◆ WORKING DATA:
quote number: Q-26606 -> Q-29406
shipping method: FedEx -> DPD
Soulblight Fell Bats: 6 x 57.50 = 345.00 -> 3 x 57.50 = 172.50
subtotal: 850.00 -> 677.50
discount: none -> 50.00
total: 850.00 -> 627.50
==
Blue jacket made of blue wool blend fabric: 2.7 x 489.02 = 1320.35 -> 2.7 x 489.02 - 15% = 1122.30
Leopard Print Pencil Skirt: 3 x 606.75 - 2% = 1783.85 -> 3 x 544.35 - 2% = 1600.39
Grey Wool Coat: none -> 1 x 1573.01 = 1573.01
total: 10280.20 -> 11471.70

◆ THE PROBLEM:
Only the number is wanted here. Please work out how many lines of the records contain "none".

◆ RESPONSE TO THIS EXERCISE:
2